§ Assignment: From the entries, return every line where the string "原初概念之关系" shows up.

[[ Source data open ]]

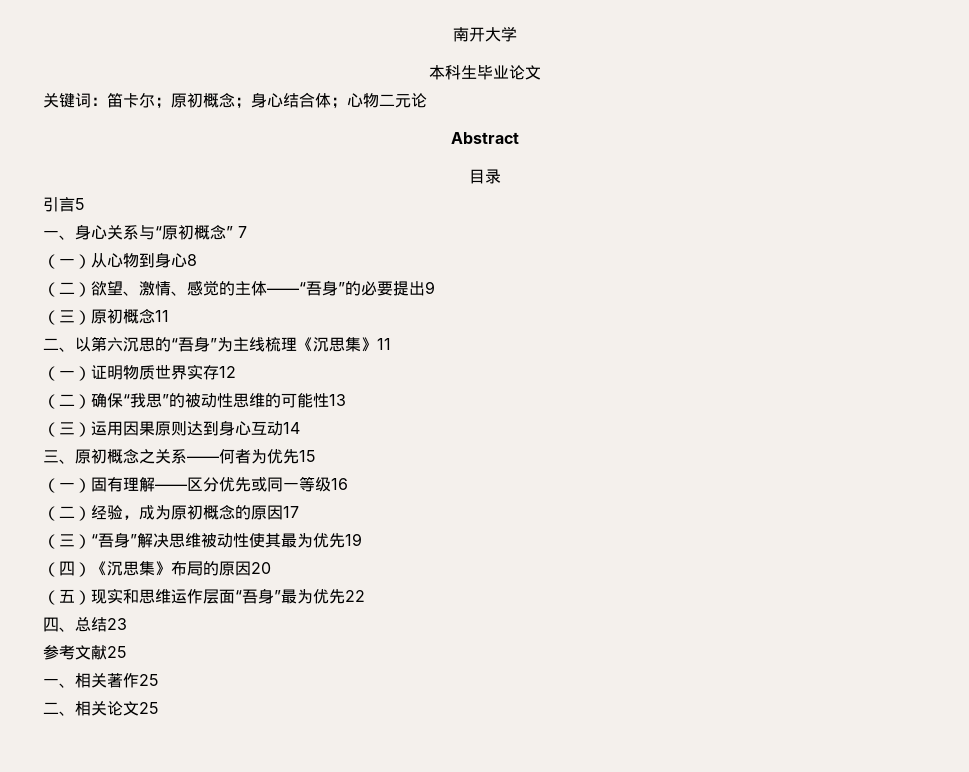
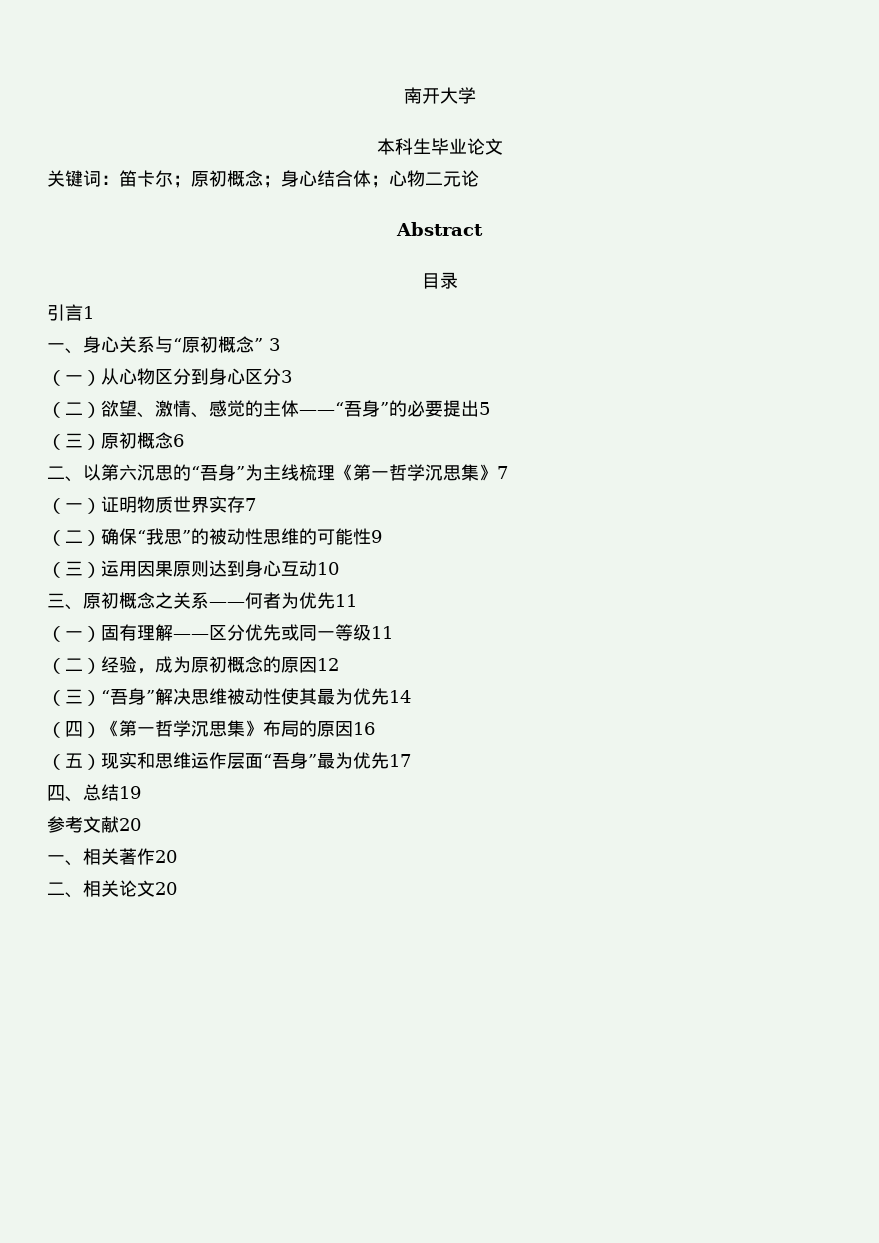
- 引言5
+ 引言1
- 一、身心关系与“原初概念” 7
+ 一、身心关系与“原初概念” 3
- （一）从心物到身心8
+ （一）从心物区分到身心区分3
- （二）欲望、激情、感觉的主体——“吾身”的必要提出9
+ （二）欲望、激情、感觉的主体——“吾身”的必要提出5
- （三）原初概念11
+ （三）原初概念6
- 二、以第六沉思的“吾身”为主线梳理《沉思集》11
+ 二、以第六沉思的“吾身”为主线梳理《第一哲学沉思集》7
- （一）证明物质世界实存12
+ （一）证明物质世界实存7
- （二）确保“我思”的被动性思维的可能性13
+ （二）确保“我思”的被动性思维的可能性9
- （三）运用因果原则达到身心互动14
+ （三）运用因果原则达到身心互动10
- 三、原初概念之关系——何者为优先15
+ 三、原初概念之关系——何者为优先11
- （一）固有理解——区分优先或同一等级16
+ （一）固有理解——区分优先或同一等级11
- （二）经验，成为原初概念的原因17
+ （二）经验，成为原初概念的原因12
- （三）“吾身”解决思维被动性使其最为优先19
+ （三）“吾身”解决思维被动性使其最为优先14
- （四）《沉思集》布局的原因20
+ （四）《第一哲学沉思集》布局的原因16
- （五）现实和思维运作层面“吾身”最为优先22
+ （五）现实和思维运作层面“吾身”最为优先17
- 四、总结23
+ 四、总结19
- 参考文献25
+ 参考文献20
- 一、相关著作25
+ 一、相关著作20
- 二、相关论文25
+ 二、相关论文20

[[ Source data closed ]]

§ Expected output:
- 三、原初概念之关系——何者为优先15
+ 三、原初概念之关系——何者为优先11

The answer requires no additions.